DATA SECTION:
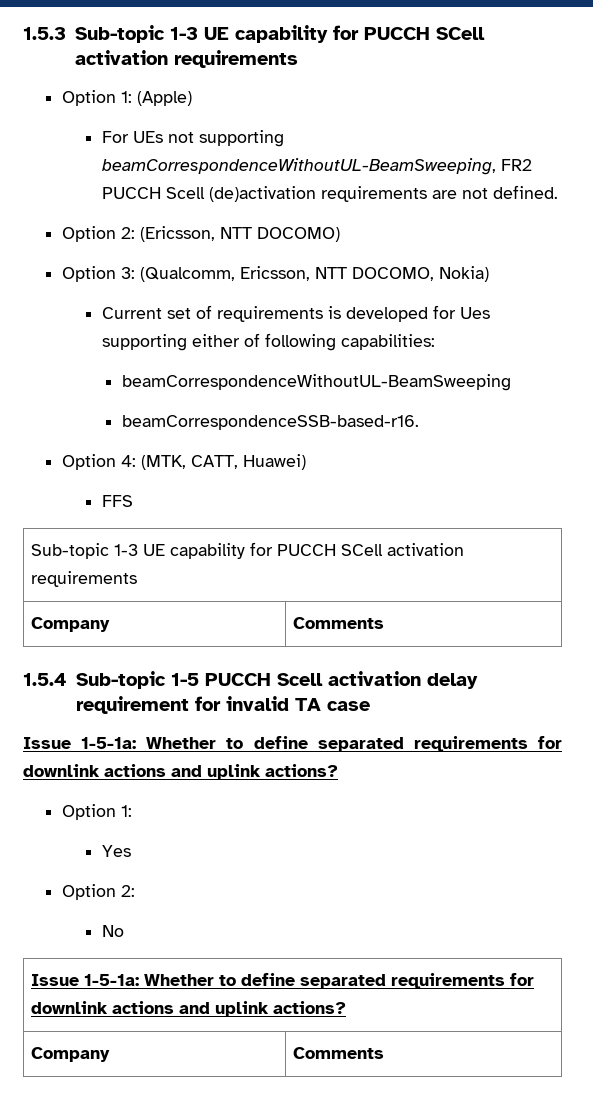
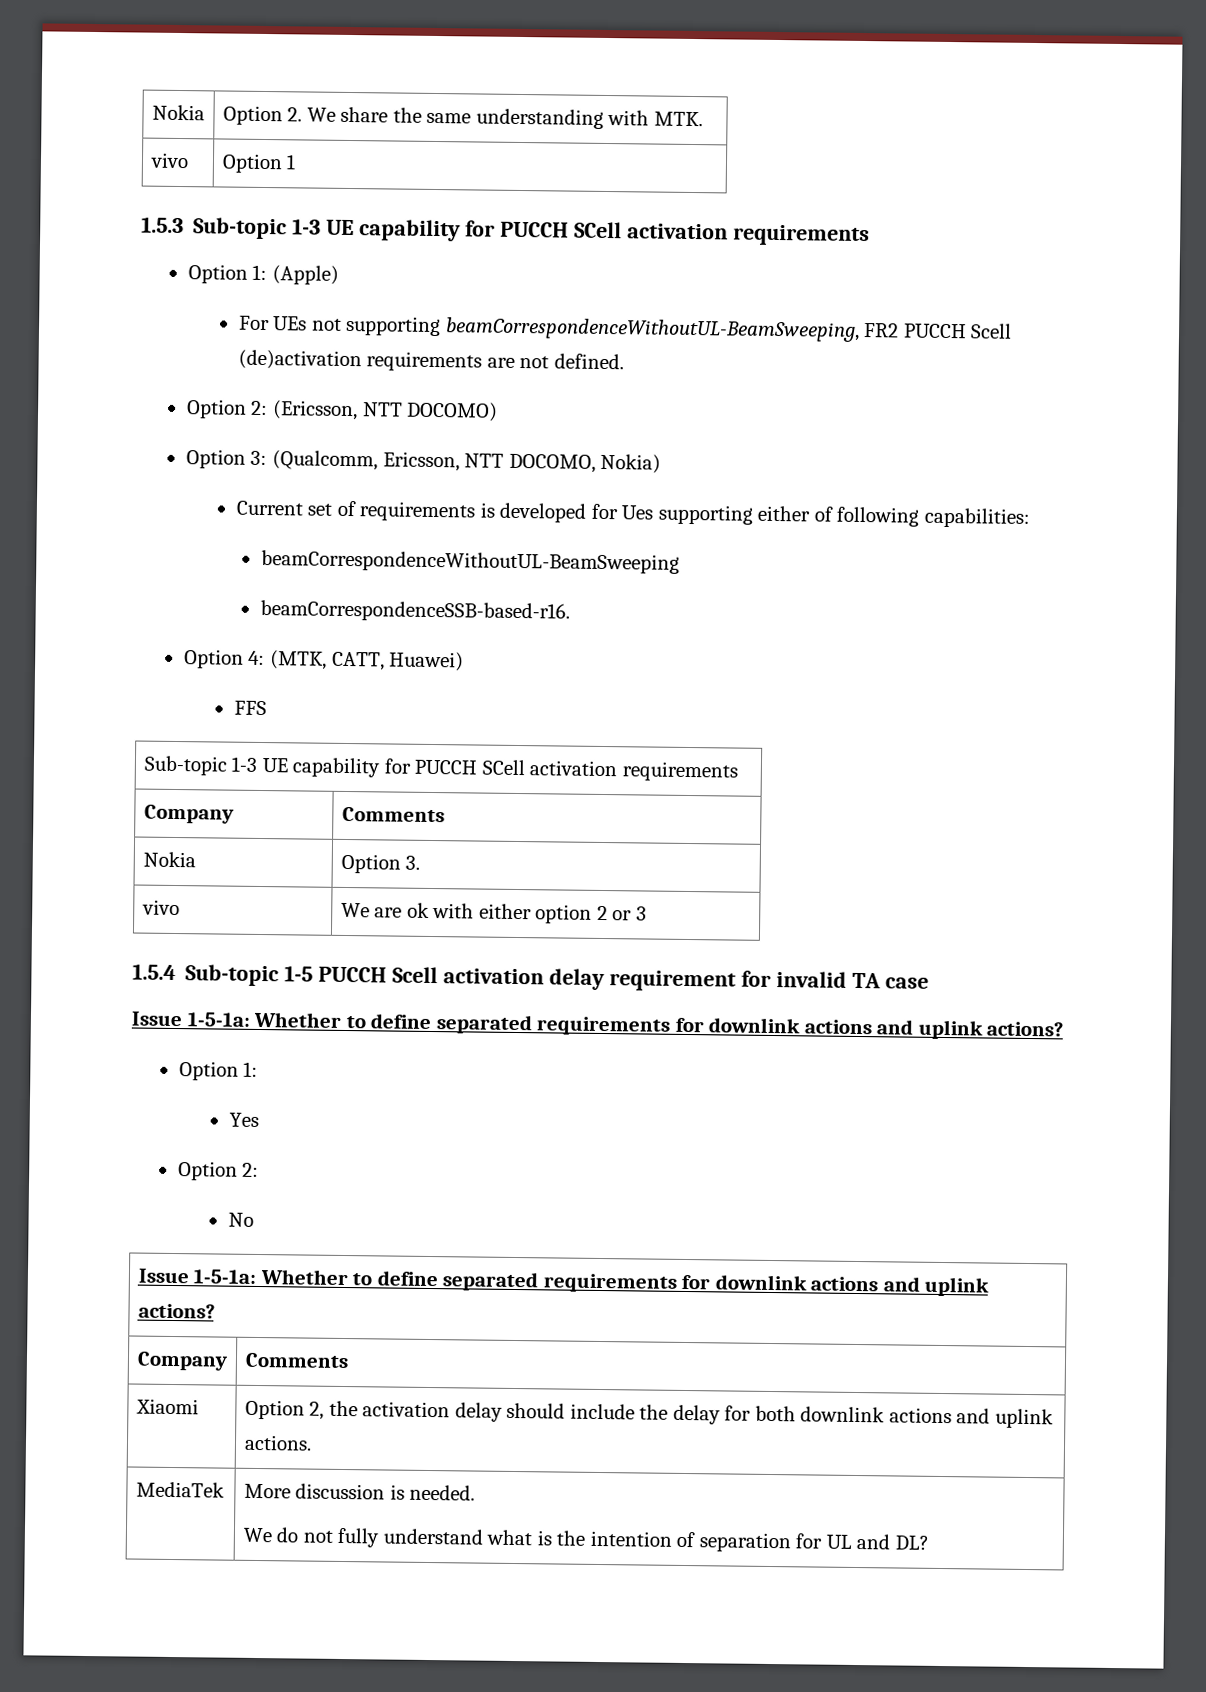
+ Nokia | Option 2. We share the same understanding with MTK.
+ vivo | Option 1
+ Nokia | Option 3.
+ vivo | We are ok with either option 2 or 3
+ Xiaomi | Option 2, the activation delay should include the delay for both downlink actions and uplink actions.
+ MediaTek | More discussion is needed.
+ We do not fully understand what is the intention of separation for UL and DL?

YOUR GOAL:
Your output should consist only of the lines from the one containing "Nokia | Option 3." to the end of the records above, each retyped exactly.

ANSWER:
+ Nokia | Option 3.
+ vivo | We are ok with either option 2 or 3
+ Xiaomi | Option 2, the activation delay should include the delay for both downlink actions and uplink actions.
+ MediaTek | More discussion is needed.
+ We do not fully understand what is the intention of separation for UL and DL?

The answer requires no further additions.